Dexi Chen, Zhiyong Yu, Zhiyi Zhu, Charles D. Lopez

Research output: Contribution to journalArticlepeer-review

21 Scopus citations

Abstract

The E2F1 transcription factor activates S-phase-promoting genes, mediates apoptosis, and stimulates DNA repair through incompletely understood mechanisms. XRCC1 (x-ray repair cross-complementing group 1) protein is important for efficient single strand break/base excision repair. Although both damage and proliferative signals increase XRCC1 levels, the mechanisms regulating XRCC1 transcription remain unclear. To study these upstream mechanisms, the XRCC1 promoter was cloned into a luciferase reporter. Ectopic expression of wild-type E2F1, but not an inactive mutant E2F1(132E), activated the XRCC1 promoter-luciferase reporter, and deletion of predicted E2F1 binding sites in the promoter attenuated E2F1-induced activation. Endogenous XRCC1 expression increased in cells conditionally expressing wild-type, but not mutant E2F1, and methyl methanesulfonate-induced DNA damage stimulated XRCC1 expression in E2F1+/+ but not E2F1-/- mouse embryo fibroblasts (MEFs).
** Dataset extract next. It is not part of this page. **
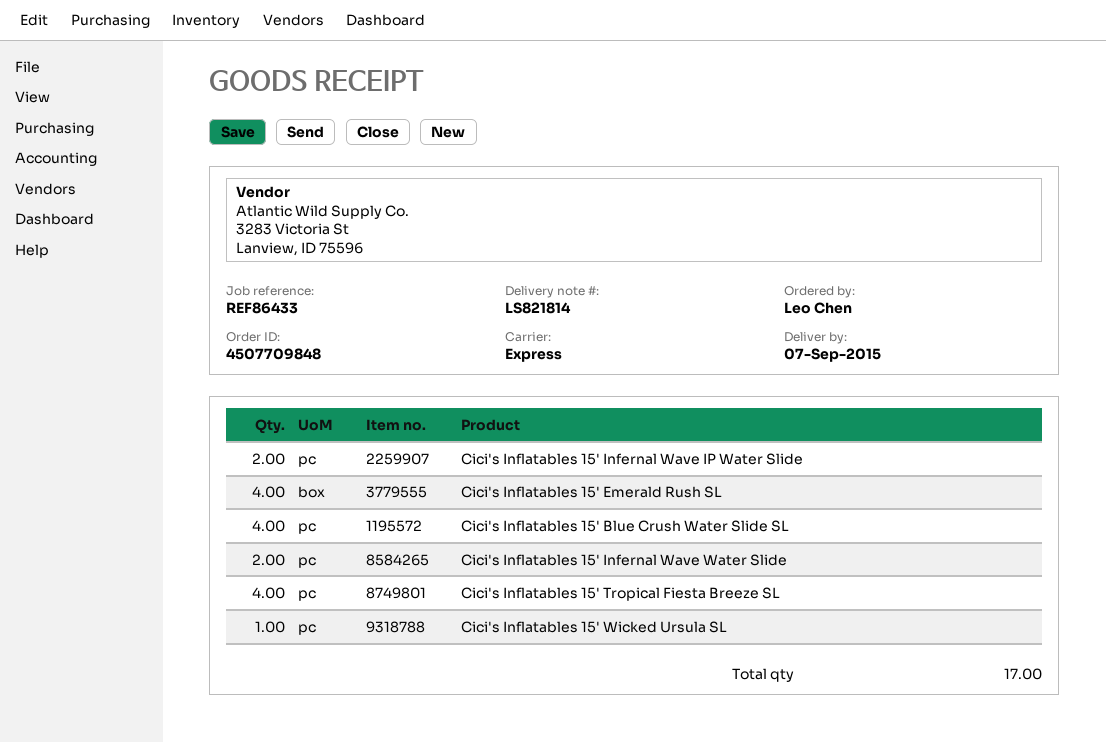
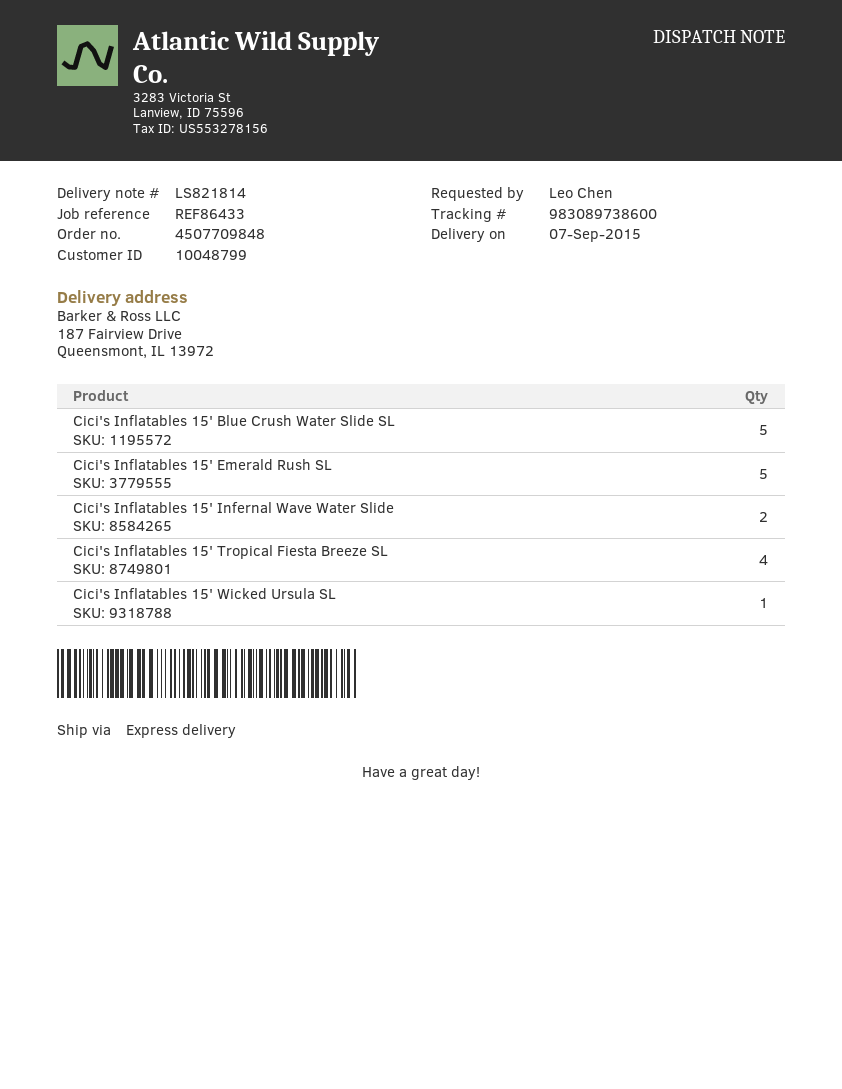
Cici's Inflatables 15' Infernal Wave IP Water Slide: 2 -> none
Cici's Inflatables 15' Emerald Rush SL: 4 -> 5
Cici's Inflatables 15' Blue Crush Water Slide SL: 4 -> 5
Additionally, E2F1-/- MEFs displayed attenuated DNA repair after methyl methanesulfonate-induced damage compared with E2F1+/+ MEFs. Moreover, Chinese hamster ovary cells with mutant XRCC1 (EM9) were more sensitive to E2F1-induced apoptosis compared with Chinese hamster ovary cells with wild-type XRCC1 (AA8). These results provide new mechanistic insight into the role of the E2F pathway in maintaining genomic stability.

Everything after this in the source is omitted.